Founded in 2013, the East End Preservation Society (EEPS) is an informal group that uses the power of social media to bring people together who ‘care about the East End and are concerned about the future of its built environment’. Followers include some prominent figures in the heritage world – such as East End resident and former National Gallery and Royal Academy Director, Sir Charles Saumarez Smith, who has lent his weight to a campaign to save the George Tavern on Commercial Road, a legendary venue for music of all kinds, poetry, and drama, as well as the epicentre of the East End’s thriving artistic community.

It is well known that social media often produces more trenchant comments than other forms of communication: on his blog, Charles lets rip at Historic England for not lending its authority to this and other campaigns. He accuses the current management of being ‘pro-development’, writing, ‘It will probably argue that [the development that threatens the pub] is a good example of creative adaptation, as they did with the [Whitechapel] Bell Foundry, to their eternal shame.’ He adds that the issue is not just about a building, but ‘an example of living culture… a community asset, a fragile ecology which is much more at risk than a more substantial architectural monument.’

Another big issue that involves a whole community is the ‘Save Brick Lane’ campaign, set up to oppose the construction of a five-storey premium retail and office block attached to the former Truman Brewery. Grassroots campaigners fear this is contrary to the community’s values and will lead to further ‘gentrification’, rising rents, and over-development in an area that has hundreds of small businesses and whose multicultural character has been formed by refugees seeking sanctuary in London – whether Huguenot silk weavers fleeing religious persecution in France in the 17th century or Ashkenazi Jews from Eastern Europe or, most recently, people displaced by the Bangladesh War of Independence in the 1970s.

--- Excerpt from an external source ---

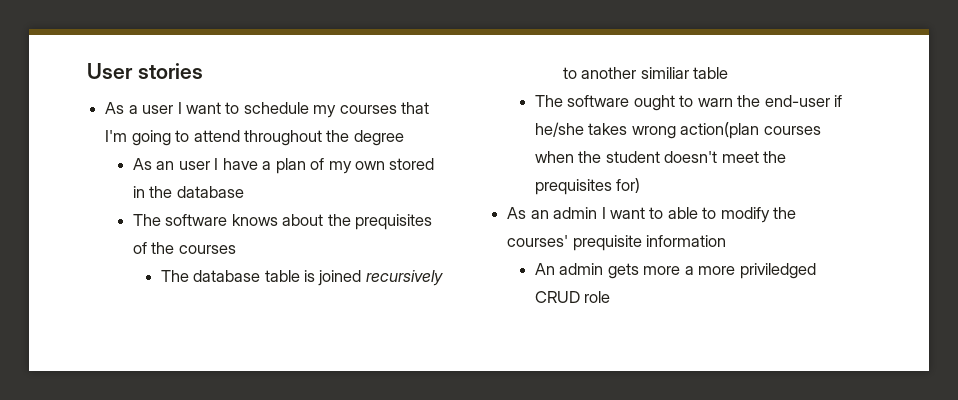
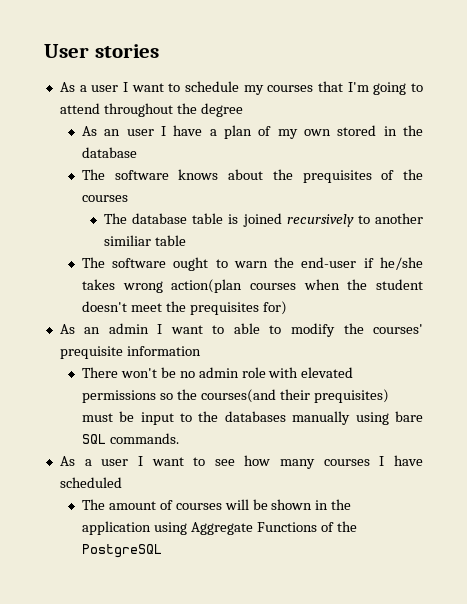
- An admin gets more a more priviledged CRUD role
+ There won't be no admin role with elevated permissions so the courses(and their prequisites) must be input to the databases manually using bare SQL commands.
+ As a user I want to see how many courses I have scheduled
+ The amount of courses will be shown in the application using Aggregate Functions of the PostgreSQL

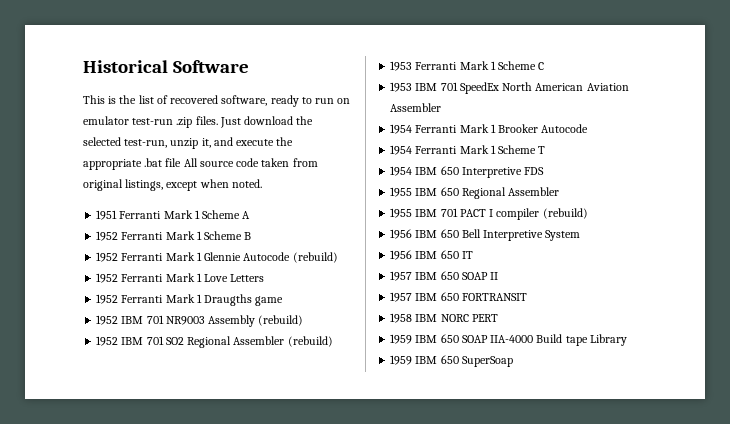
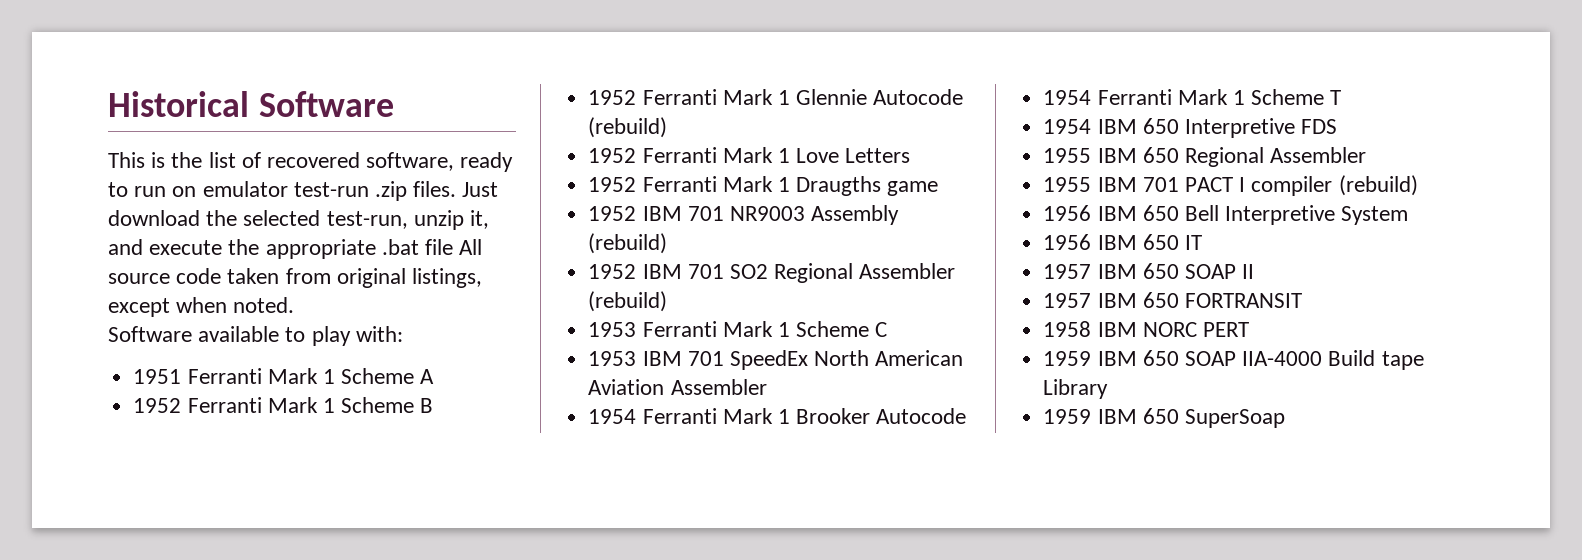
+ Software available to play with:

Campaigning on this scale can be exhausting but small victories can boost morale: the EEPS recently issued a statement thanking the 17,000 people, led by Dame Judi Dench, who had helped them save the 400-year-old mulberry tree – the oldest tree in the East End – on the site of the former London Chest Hospital. It will now to be retained in future development, thanks to a High Court ruling.
Further information: East End Preservation Society: twitter.com/EastEndPSociety; Charles Saumarez Smith’s blog: charlessaumarezsmith.com/blog
Is there a society that you would like to see profiled? Write to theeditor@archaeology.co.uk
Text & photos: C Catling.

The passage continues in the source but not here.